Spread echoes from the E-region observed in ionograms obtained at high latitudes are generally classified as auroral sporadic-E (Esa) layers. These layers have also been detected in nighttime ionograms collected at some ionospheric stations in the South American Magnetic Anomaly (SAMA) region in Brazil during the recovery phases of geomagnetic storms. However, similar echoes have also been observed in the SAMA during geomagnetically quiet periods or daytime, which are not caused by energetic particle precipitation. Therefore, investigating the occurrence of these spread echoes over a longer period, rather than focusing solely on case studies, has become important.
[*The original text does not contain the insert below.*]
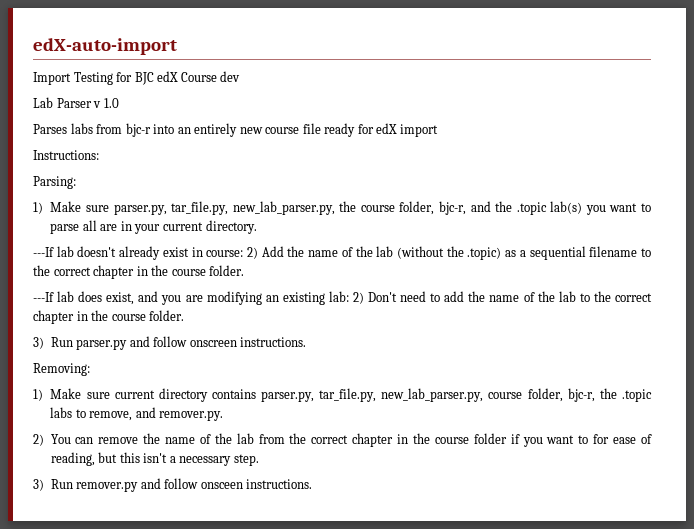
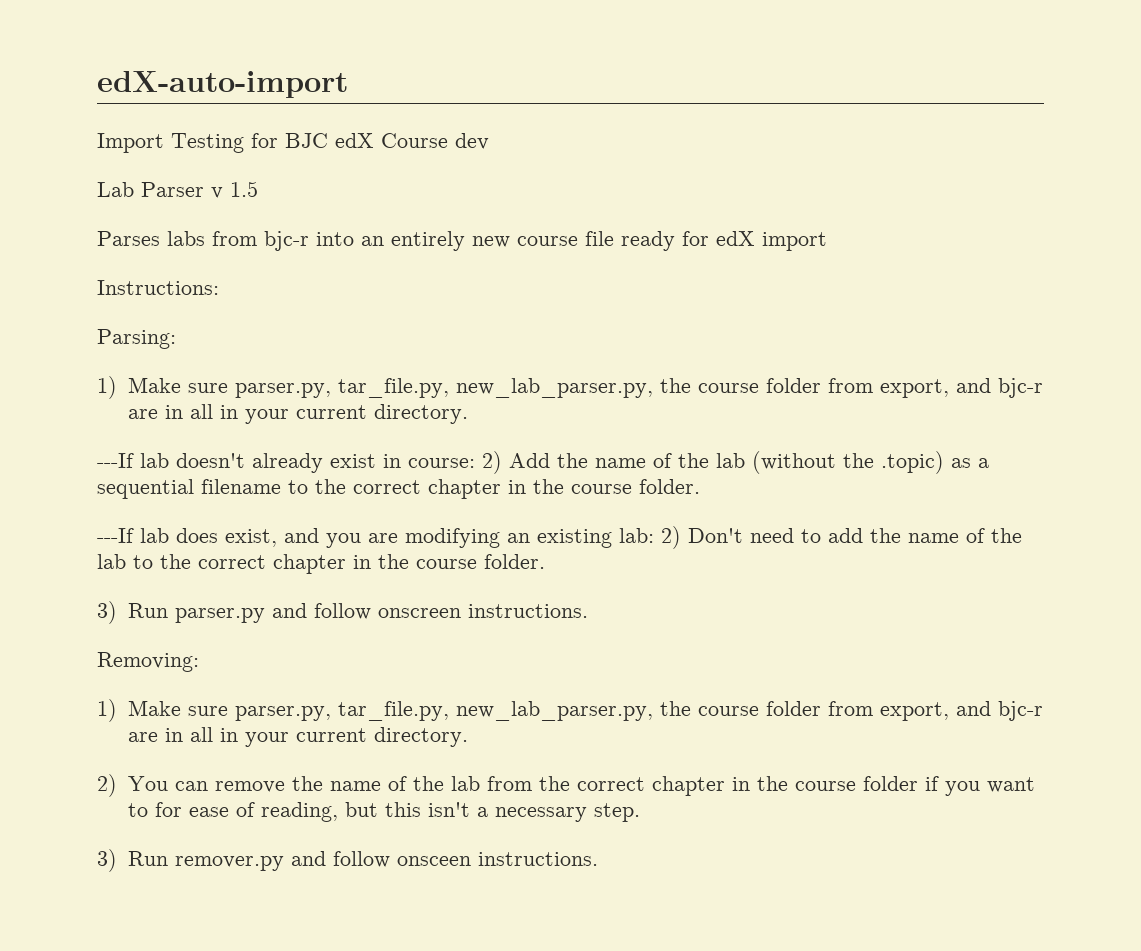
[103,98,119,108] 1.0 -> [230,181,258,197] 1.5
[399,201,651,215] [50,220,118,234] folder, bjc-r, and the .topic lab(s) you want to parse all are -> [765,378,1043,398] [127,404,213,419] folder from export, and bjc-r are in all
[114,388,652,402] [50,407,224,421] current directory contains parser.py, tar_file.py, new_lab_parser.py, course folder, bjc-r, the .topic labs to remove, and remover.py. -> [234,701,1043,721] [127,727,468,747] parser.py, tar_file.py, new_lab_parser.py, the course folder from export, and bjc-r are in all in your current directory.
Thus, this study aims to analyze the occurrences of spread echoes from the E-region, referred to here for the first time as "Height-Spread Es (HSEs) layers". The analysis is based on Digisonde data obtained at the Santa Maria station (29.7° S, 53.8° W, ~22.000 nT) in Brazil over one year (2019/2020). The study initially presents examples of these traces on ionograms and then examines their occurrence rates over several time intervals (hours, months, seasons). Among other findings, the statistical analysis reveals that the occurrence rate of HSEs layers is 9,8% during the analyzed period. The HSEs layers appeared predominantly at night and under geomagnetically quiet conditions. Most HSEs layers lasted between 1 hour and 3 hours 30 minutes, with a peak incidence during November, December, and January. Finally, the study discusses the most likely mechanisms responsible for HSEs layer formation, considering the geomagnetic conditions and time of their detection on ionograms.